# ABOUT THIS TASK:
Check every line of the data for the string "code" and copy the ones that have it.

Stored data:
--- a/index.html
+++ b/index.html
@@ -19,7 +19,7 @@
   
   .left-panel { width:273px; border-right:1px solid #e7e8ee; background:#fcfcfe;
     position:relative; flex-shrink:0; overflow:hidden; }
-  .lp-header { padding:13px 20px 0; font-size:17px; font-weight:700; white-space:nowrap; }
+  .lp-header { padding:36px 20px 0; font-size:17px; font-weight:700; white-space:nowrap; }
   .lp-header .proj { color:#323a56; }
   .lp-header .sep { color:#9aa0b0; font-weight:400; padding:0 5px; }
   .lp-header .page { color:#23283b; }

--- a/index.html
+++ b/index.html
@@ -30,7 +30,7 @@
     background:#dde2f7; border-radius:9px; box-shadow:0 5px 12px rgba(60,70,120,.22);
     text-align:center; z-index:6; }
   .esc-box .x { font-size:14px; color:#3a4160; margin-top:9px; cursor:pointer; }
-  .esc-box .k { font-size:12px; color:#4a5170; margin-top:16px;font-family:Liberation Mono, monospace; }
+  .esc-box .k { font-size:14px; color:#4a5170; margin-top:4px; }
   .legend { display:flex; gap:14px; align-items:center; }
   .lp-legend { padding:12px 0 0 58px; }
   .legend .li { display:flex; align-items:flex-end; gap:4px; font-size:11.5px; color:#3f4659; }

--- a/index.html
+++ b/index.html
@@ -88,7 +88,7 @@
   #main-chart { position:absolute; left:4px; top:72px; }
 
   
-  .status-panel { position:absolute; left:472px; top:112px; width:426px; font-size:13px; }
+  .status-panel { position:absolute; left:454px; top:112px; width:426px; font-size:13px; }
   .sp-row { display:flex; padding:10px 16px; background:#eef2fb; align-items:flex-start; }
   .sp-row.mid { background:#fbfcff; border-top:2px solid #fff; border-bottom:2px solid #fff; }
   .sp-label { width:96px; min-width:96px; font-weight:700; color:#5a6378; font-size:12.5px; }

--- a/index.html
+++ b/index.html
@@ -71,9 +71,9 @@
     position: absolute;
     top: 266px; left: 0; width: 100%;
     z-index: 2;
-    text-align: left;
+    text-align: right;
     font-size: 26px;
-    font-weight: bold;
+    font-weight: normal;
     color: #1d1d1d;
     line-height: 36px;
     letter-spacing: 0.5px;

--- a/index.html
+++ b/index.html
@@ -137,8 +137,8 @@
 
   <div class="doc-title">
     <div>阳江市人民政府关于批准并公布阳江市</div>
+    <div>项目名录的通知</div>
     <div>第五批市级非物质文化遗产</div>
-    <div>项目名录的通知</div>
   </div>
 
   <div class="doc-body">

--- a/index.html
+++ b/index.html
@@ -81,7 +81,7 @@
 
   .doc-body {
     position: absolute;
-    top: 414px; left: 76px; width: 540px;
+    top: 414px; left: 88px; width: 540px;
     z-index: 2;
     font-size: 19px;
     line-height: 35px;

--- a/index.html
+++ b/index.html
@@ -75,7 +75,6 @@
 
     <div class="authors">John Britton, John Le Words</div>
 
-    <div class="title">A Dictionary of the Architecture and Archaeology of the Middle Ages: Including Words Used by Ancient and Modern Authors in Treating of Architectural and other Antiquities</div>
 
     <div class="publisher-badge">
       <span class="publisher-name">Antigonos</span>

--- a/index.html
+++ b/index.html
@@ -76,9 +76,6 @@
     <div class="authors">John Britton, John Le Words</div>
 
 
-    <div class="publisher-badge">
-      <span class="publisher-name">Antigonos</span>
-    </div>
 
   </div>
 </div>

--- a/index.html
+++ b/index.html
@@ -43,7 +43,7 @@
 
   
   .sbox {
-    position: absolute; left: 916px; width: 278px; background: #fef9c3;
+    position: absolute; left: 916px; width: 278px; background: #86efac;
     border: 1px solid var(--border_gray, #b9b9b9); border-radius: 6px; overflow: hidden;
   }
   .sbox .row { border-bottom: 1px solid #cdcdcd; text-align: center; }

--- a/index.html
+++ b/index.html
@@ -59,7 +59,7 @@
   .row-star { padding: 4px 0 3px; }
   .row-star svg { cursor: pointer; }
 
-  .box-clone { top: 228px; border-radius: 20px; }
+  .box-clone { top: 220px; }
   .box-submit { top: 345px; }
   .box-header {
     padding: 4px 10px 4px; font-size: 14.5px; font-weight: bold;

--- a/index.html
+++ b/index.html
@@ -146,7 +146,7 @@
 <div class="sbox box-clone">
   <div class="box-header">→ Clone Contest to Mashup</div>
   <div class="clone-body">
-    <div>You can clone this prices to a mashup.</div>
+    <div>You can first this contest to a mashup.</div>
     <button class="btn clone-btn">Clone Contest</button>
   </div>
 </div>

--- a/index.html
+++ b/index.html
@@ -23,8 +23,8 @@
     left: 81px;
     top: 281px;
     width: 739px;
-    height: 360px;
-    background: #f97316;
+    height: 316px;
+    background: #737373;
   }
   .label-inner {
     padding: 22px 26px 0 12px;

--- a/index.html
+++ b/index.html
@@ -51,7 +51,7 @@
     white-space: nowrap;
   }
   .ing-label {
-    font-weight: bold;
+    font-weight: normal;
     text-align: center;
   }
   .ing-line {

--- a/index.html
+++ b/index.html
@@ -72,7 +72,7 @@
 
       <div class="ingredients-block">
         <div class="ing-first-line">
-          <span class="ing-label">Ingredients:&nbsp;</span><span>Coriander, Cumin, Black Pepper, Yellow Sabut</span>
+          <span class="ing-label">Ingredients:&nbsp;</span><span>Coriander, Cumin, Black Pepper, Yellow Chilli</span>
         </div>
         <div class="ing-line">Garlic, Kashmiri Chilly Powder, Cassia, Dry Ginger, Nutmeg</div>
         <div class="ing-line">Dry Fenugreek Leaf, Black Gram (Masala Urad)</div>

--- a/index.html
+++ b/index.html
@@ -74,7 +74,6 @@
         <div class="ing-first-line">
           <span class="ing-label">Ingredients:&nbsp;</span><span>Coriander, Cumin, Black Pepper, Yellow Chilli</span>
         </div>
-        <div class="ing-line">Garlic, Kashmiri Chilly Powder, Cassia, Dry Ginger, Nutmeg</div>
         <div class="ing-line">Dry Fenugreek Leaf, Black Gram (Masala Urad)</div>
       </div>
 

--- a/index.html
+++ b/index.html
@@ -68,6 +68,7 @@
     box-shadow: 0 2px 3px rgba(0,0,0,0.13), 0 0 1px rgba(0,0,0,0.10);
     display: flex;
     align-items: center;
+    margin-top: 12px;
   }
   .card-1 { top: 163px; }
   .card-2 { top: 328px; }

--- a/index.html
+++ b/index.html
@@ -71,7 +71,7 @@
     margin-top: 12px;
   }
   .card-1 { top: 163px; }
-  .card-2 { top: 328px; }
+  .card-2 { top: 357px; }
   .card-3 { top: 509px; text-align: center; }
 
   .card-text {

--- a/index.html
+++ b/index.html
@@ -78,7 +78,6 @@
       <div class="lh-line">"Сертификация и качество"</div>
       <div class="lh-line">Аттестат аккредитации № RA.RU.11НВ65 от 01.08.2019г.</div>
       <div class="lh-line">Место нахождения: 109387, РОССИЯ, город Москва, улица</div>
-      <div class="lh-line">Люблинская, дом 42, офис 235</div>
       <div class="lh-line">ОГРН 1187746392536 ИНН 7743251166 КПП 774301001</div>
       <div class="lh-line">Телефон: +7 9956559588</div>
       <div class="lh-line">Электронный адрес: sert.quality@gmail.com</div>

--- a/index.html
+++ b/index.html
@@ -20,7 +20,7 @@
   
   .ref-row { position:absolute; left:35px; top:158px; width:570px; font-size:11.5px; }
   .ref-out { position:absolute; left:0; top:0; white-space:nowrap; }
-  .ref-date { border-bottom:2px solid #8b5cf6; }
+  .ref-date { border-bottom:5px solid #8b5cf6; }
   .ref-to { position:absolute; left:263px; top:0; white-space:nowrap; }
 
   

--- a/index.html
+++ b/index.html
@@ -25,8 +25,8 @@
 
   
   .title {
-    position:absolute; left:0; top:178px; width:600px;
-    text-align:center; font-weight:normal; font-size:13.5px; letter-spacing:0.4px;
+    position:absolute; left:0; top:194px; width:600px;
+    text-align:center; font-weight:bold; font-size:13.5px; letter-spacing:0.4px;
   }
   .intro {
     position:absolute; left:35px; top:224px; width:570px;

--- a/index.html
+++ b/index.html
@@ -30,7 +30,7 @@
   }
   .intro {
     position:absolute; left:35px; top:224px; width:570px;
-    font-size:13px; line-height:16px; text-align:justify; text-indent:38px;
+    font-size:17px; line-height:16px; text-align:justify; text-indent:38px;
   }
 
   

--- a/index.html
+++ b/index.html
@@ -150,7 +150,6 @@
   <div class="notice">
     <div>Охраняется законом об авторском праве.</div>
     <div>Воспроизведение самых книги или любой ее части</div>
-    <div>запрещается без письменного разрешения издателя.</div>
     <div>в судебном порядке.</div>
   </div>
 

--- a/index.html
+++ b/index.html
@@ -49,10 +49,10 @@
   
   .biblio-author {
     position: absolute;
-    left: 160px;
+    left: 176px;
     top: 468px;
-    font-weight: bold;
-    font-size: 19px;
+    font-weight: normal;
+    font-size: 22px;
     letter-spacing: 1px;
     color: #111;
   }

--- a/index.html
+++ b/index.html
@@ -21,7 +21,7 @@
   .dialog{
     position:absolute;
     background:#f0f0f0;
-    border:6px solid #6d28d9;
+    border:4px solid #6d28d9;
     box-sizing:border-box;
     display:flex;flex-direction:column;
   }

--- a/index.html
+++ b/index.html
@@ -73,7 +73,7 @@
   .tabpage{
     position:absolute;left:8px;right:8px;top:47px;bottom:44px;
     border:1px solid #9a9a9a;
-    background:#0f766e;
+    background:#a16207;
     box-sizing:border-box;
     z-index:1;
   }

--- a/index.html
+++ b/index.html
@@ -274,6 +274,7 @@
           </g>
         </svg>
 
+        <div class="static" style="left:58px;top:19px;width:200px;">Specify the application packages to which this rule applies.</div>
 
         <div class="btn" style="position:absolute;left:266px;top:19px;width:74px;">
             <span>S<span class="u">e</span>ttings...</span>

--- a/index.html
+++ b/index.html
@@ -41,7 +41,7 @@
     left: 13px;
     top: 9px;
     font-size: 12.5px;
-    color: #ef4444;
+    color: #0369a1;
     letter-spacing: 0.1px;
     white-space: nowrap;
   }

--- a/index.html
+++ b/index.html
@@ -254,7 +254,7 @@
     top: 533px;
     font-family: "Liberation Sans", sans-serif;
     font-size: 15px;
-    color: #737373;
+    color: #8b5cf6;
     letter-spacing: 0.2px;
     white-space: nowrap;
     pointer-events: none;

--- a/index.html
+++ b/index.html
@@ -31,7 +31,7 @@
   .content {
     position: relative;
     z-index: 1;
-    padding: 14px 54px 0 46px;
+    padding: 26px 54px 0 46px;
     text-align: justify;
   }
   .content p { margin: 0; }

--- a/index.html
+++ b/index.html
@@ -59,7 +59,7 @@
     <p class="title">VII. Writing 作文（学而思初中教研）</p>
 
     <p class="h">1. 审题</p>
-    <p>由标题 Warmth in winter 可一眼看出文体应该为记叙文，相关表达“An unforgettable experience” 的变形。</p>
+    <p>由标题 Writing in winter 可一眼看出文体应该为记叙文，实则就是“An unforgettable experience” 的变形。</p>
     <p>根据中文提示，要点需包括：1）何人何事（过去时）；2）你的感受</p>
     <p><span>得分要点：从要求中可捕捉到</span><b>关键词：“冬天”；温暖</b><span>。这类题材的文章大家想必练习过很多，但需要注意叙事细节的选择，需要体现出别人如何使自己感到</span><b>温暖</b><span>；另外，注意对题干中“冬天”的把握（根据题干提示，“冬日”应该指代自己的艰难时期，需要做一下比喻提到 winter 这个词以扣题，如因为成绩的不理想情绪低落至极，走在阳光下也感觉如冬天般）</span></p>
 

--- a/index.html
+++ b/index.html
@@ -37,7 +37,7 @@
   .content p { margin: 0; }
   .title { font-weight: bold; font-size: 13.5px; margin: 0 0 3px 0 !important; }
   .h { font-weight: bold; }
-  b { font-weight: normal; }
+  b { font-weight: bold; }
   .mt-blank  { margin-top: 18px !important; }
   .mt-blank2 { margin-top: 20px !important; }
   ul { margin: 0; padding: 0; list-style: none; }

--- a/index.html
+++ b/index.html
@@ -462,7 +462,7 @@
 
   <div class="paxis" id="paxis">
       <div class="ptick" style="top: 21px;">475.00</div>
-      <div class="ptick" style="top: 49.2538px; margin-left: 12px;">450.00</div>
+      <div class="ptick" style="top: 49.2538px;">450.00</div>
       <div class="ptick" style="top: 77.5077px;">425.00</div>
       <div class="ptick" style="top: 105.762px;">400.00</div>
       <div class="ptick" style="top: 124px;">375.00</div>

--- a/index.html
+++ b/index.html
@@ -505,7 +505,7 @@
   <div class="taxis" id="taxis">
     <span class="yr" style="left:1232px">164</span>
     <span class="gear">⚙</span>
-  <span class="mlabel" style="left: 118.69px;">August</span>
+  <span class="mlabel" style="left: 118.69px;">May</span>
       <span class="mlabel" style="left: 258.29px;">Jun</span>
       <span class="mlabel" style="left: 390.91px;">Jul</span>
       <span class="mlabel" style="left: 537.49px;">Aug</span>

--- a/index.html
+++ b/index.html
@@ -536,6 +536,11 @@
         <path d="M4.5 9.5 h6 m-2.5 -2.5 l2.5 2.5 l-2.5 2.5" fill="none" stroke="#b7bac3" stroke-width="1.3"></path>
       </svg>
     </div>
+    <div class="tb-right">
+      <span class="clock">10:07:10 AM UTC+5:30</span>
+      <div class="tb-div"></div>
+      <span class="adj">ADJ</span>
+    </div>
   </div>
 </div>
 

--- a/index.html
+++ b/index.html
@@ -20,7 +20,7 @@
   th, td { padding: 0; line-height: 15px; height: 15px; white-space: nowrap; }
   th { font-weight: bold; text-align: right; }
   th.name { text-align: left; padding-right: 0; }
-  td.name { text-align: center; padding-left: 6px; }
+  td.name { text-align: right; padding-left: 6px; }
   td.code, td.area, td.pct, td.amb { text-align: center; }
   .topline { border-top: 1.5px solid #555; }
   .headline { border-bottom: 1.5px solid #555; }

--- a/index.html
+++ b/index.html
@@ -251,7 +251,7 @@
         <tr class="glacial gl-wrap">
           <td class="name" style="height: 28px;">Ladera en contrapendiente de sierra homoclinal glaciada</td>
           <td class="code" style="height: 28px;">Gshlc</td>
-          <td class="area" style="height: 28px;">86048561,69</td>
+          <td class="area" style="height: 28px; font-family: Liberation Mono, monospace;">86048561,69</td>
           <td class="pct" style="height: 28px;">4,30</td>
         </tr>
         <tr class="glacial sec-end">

# TASK ANSWER:
   td.code, td.area, td.pct, td.amb { text-align: center; }
           <td class="code" style="height: 28px;">Gshlc</td>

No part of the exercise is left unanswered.